Martin Amis at Earls Court 1976
Posted by:
SixesandSevens
()
Date: September 28, 2013 07:15
In 1976 the English novelist Martin Amis wrote a short review for The New Statesman of the Stones' first show at Earls Court. It appears in a book of Amis's essays entitled Visiting Mrs Nabokov, but I can't find it online. Here are some good bits:
The Rolling Stones at Earls Court
Throughout the entire course of my visit to the first of the Rolling Stones concerts at Earls Court Arena last Friday night, I did not get my eyes spooned out, my teeth stomped in, or my head kicked off. Neither was I deafened, trampled, robbed or maimed. For these small highpoints in an otherwise rather disappointing evening, I hereby give laconic thanks.
...
The ante-hall of the Earls Court Arena was a Brobdingnagian underground carpark of remote and overcrowded bars, sweet shops and dirty hot-drinks machines. Normally a token homogeneity obtains at the average rock concert: David Bowie fans all look and behave like David Bowie, Bryan Ferry fans look and behave like Bryan Ferry etc. But everyone is a Stones fan. On the concrete safari from the turnstiles to the concert area I was impartially menaced by sick junkies, posh druggies, junior droogs, fat suburbanite tikes (who half-tried to lure away the two girls I diffidently squired), elderly men in suits, platformed teenagers - and, I suppose, people like myself, who had quite liked the Stones a few years ago, who had somehow been given or got hold of tickets, and who were now wondering why they weren't somewhere else.
...
To a 'Dawn of Man'-type prelude from some undisclosed source, the huge leek-shaped tube behind the original stage started to unpeel in segments - and there, perched high on the tip of one of the descending petals, was the awful Mick himself. The stage flattened bouncily out, Mick began jumping up and down on the end of it, and the whopping chords of 'Honky Tonk Woman' [sic] cracked out into the darkness. Immediately, as is the way at rock concerts, everyone got to their feet. I assume that the first few people to stand up do so out of genuine excitement; the rest do so because they can't see if they don't.
...
I was glad I could see the stage, unimpressive though it was from my vantage - and it must have been a flea-circus to the thousands further back. Glad, because it soon became clear that the evening would offer nothing to gratify even the rudest ear. Mick's voice came over as a strangled, monotone holler; the instruments weren't distinguishable from one another; the two percussion men (Watts plus a grinning bongoist) merely provided the basic fuzz on the general cataract of sound. And this wasn't, as they say, just me: a dozen bars of 'Get off my Cloud' [sic], easily identifiable on record, passed without comment from the audience, and only when Mick started up did the crowd click, granting the applause traditionally accorded to an ex-number one. Indicatively, too, the two or three new Jagger-Richards creations left the fans embarrassingly cold; only the songs already embossed on the responses could be recreated by the frenzied approximations from the stage. No, it was all too big; there were too many people; you couldn't respond to the music because it couldn't respond to you.

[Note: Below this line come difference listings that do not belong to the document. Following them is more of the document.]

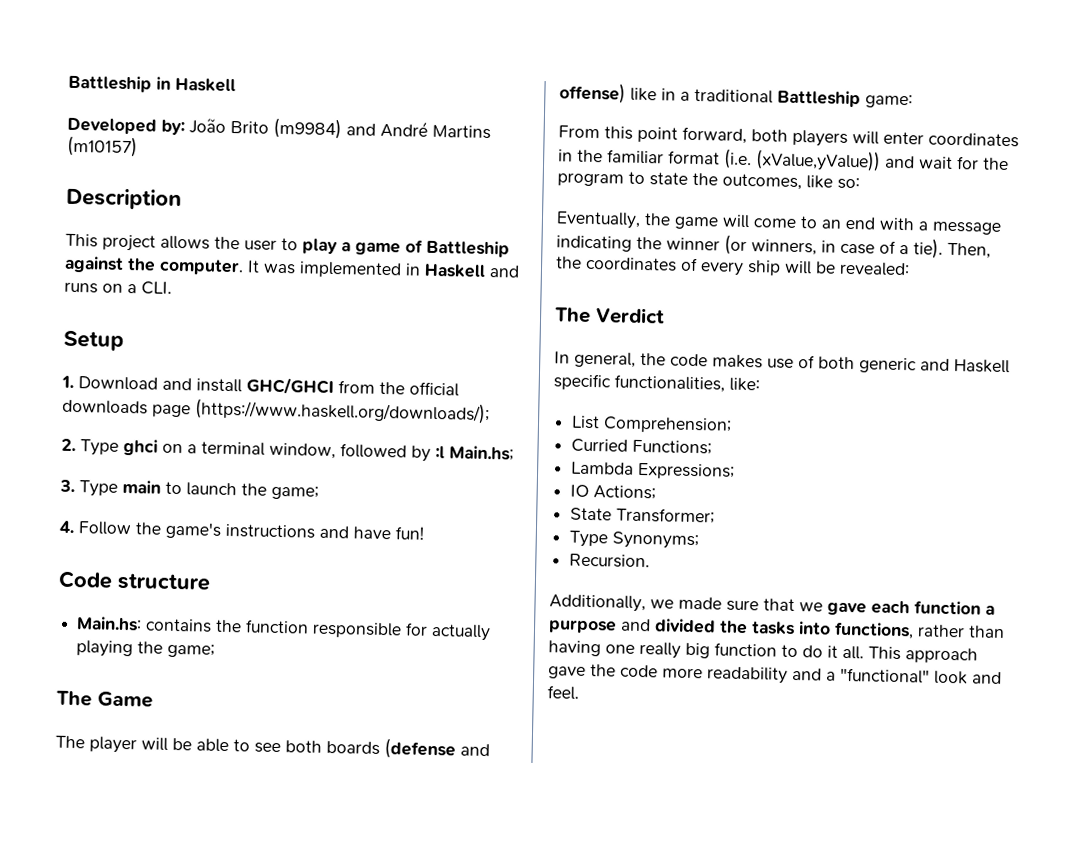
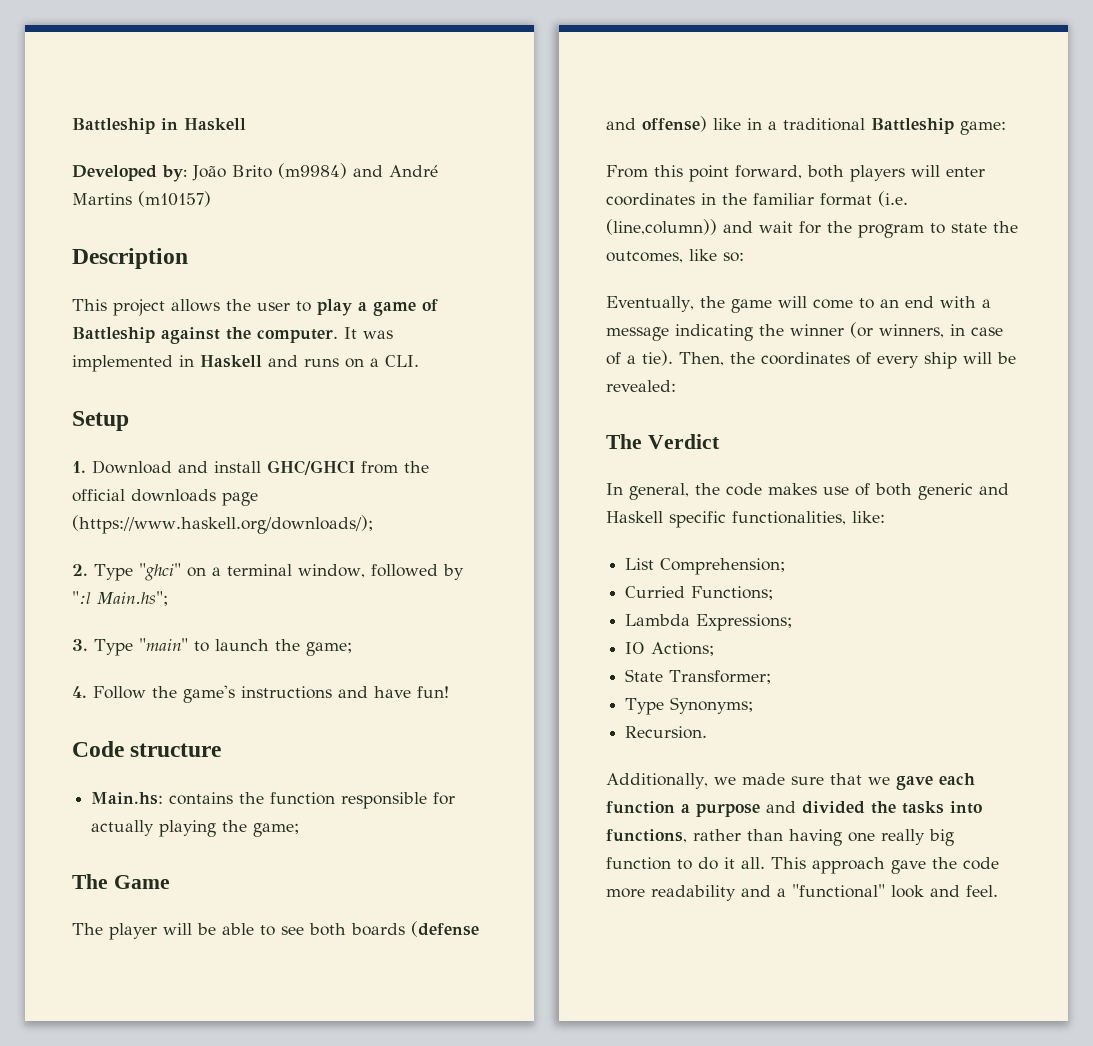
- 2. Type ghci on a terminal window, followed by :l Main.hs;
+ 2. Type "ghci" on a terminal window, followed by ":l Main.hs";
- 3. Type main to launch the game;
+ 3. Type "main" to launch the game;
- From this point forward, both players will enter coordinates in the familiar format (i.e. (xValue,yValue)) and wait for the program to state the outcomes, like so:
+ From this point forward, both players will enter coordinates in the familiar format (i.e. (line,column)) and wait for the program to state the outcomes, like so:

Visually, though, one got some point out of it - or some of the point of Mick. This well-put-together, vitamin-packed unit of a human being does not really dance any more: it's simply that his head, his shoulders, his pelvis, both his arms, both his legs, both his huge feet and both his buttocks are wriggling, at great speed, independently, all the time. When at one point Mick abruptly fell over, for instance, you couldn't tell whether or not he had meant to; it didn't particularly matter, but you couldn't tell. And when he swung out on a cable over the adoring stalls, I wondered how he could contain his galvanic twitching long enough to stay attached to the rope. No question: Mick is, without a doubt, one of our least sedentary millionaires.
Such energy communicates itself, even to a half-engaged audience. "My head is really scrambled," a nearby fan sobbed after 'Midnight Rambler'. "Want a Kit-Kat?" droned another lugubriously to his girlfriend after the same song. But the more vehemently eager-to-be-pleased sections of the audience, having set their hearts on losing their heads, now began to behave as if they actually had. Jumping up and down was the favourite form this activity took, and soon everyone near me was doing it, despite the vicious denunciations from further behind. "Are you feeling good?" Mick demanded. "ARE YOU FEELING GOOD?" No, not at all, I thought, deciding to leave. And having staggered through the forsaken halls into the Earls Court Road, I was obscurely relieved to find that the world hadn't gone mad in my absence. Perhaps I'm too old for this sort of thing now - too old to buy fruitless discomfort at £1 an hour. I shouldn't have gone. I'm never going again.
Edited 4 time(s). Last edit at 2023-05-21 16:34 by bv.